About tests, you probably want to save a file twice and have it in the database twice.. once as a local path with spaces and once as a http thing. Maybe with additional special characters and not just space. You can get the http URL with getAbsoluteUrl() or so in a test. Not sure how to access that in a database dump file but you can probably inline it in a test. And both cases will need to work. I think that a url encode will break the local path.
Comment #12
mikeryanThe OP may have been unclear in using the word "local" - in this case, that's my local web server, files are being fetched from HTTP either way. Specifically, using the migrate-upgrade command, passing --legacy-root=http://mikeryan.name successfully copies the files, while --legacy-root=http://mryan1.dev.local:8083/ fails.
The mystery in the difference is that, with no URL encoding, filenames with spaces should fail either way. I spent some time in the debugger trying to understand how copy($filename_with_spaces, $destination) succeeds with mikeryan.name when that filename is not urlencoded - strangely, when I just hit continue after a breakpoint, it succeeds just like when run normally, but if I step through line-by-line it fails. WTFF!?
And, the copy command (copy-and-pasting exactly what the debugger showed the copy() parameters to be) fails as expected:
Anyway, explaining how copying filenames with spaces works in particular circumstances is a diversion from the main point - it shouldn't work, and usually doesn't work, so we need to add the urlencode.

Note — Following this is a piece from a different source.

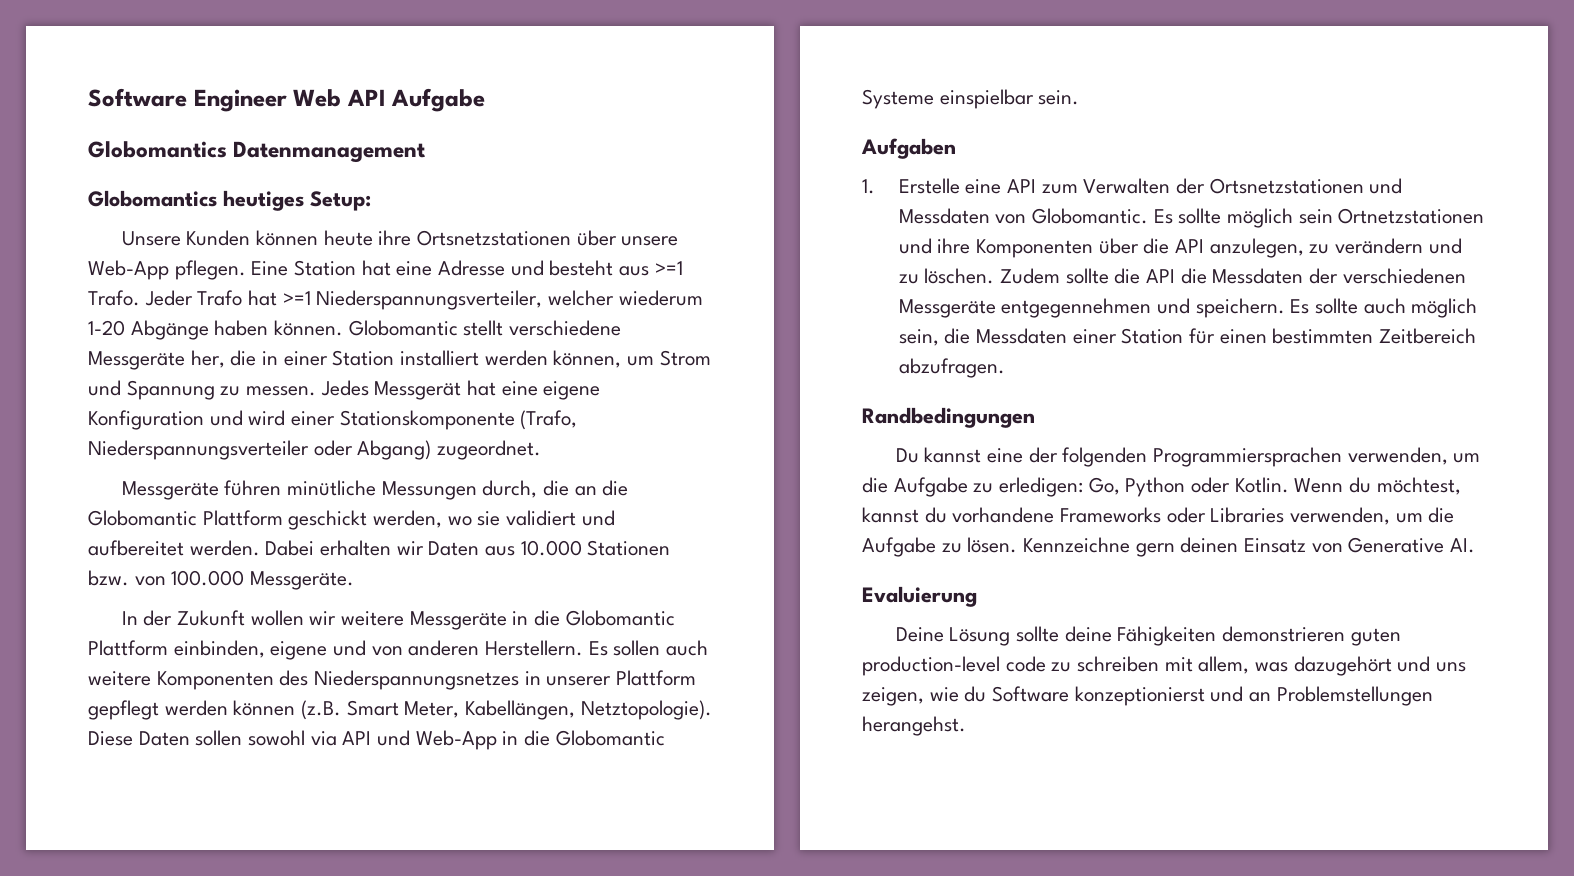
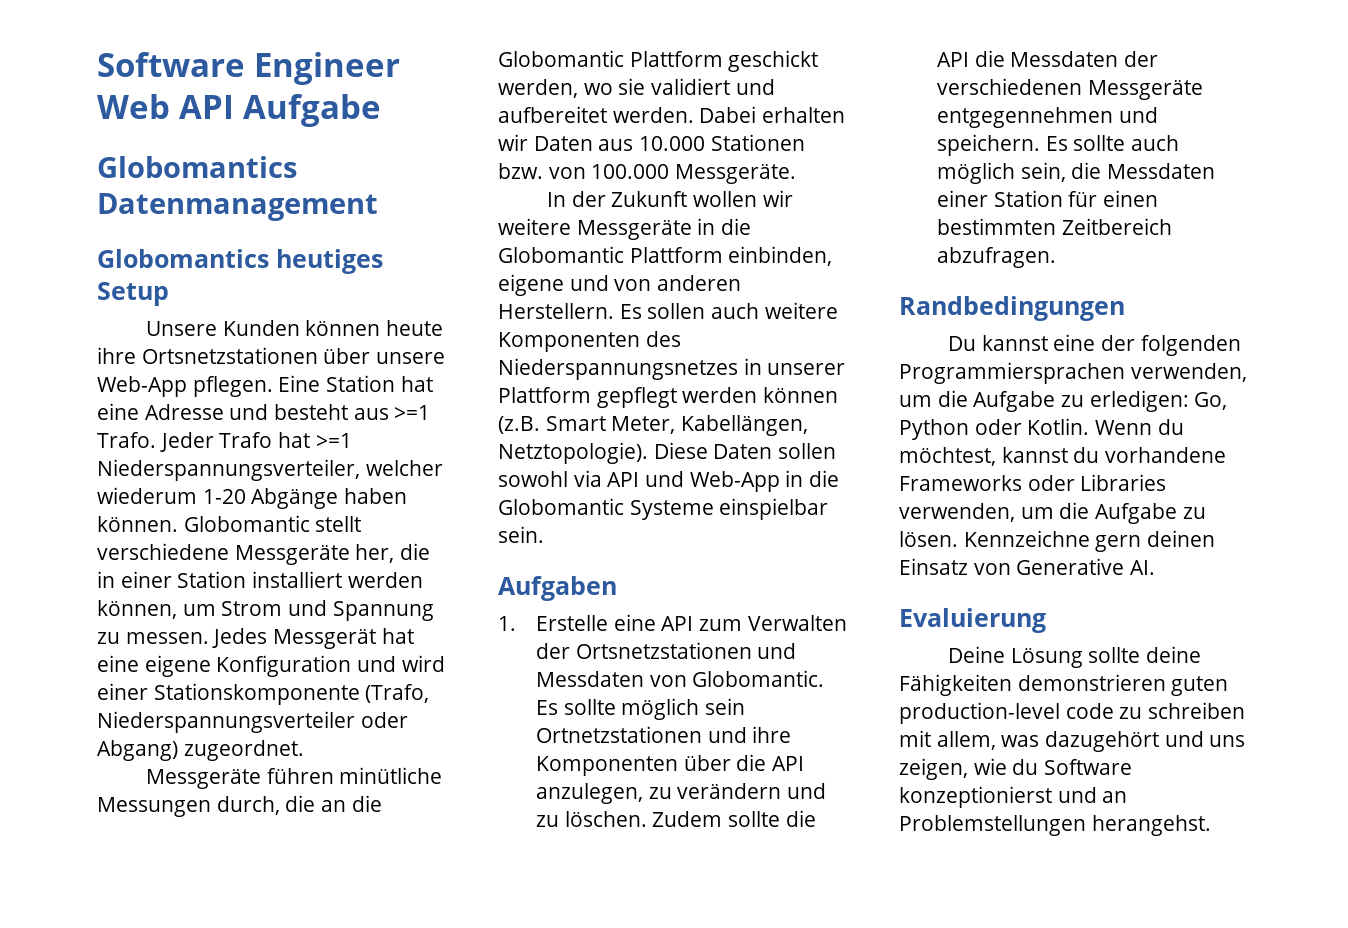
- Globomantics heutiges Setup:
+ Globomantics heutiges Setup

As for writing tests, getAbsoluteUrl() is a WebTestBase thing and no good here, the whole migration test framework extends KernelTestBase. Which means we really can't test anything involving http://, can we? Do we need to build a parallel framework for this off of WebTestBase? Ugghh...
Comment #14
mikeryanI just don't see how testing this is possible - the scenario only happens when copying files over HTTP (so where does the test put the test files to be copied), and only seems to happen in certain server configurations. The fix is extremely straightforward.
Comment #15
quietone CreditAttribution: quietone commentedIt seems to me that this is a nice win for migraters and not likely to cause problems. With that in mind Is it OK to RTBC this and make a follow up issue for adding tests?
Comment #16
mikeryanCertainly OK by me - been waiting for someone to offer!
Comment #17
quietone CreditAttribution: quietone commentedCreated new Issue for writing a test #2613722: Figure out how to test migration of remote (http://) files.
Comment #18
webchickOk, tests at a later time it is.
Committed and pushed to 8.0.x. Thanks!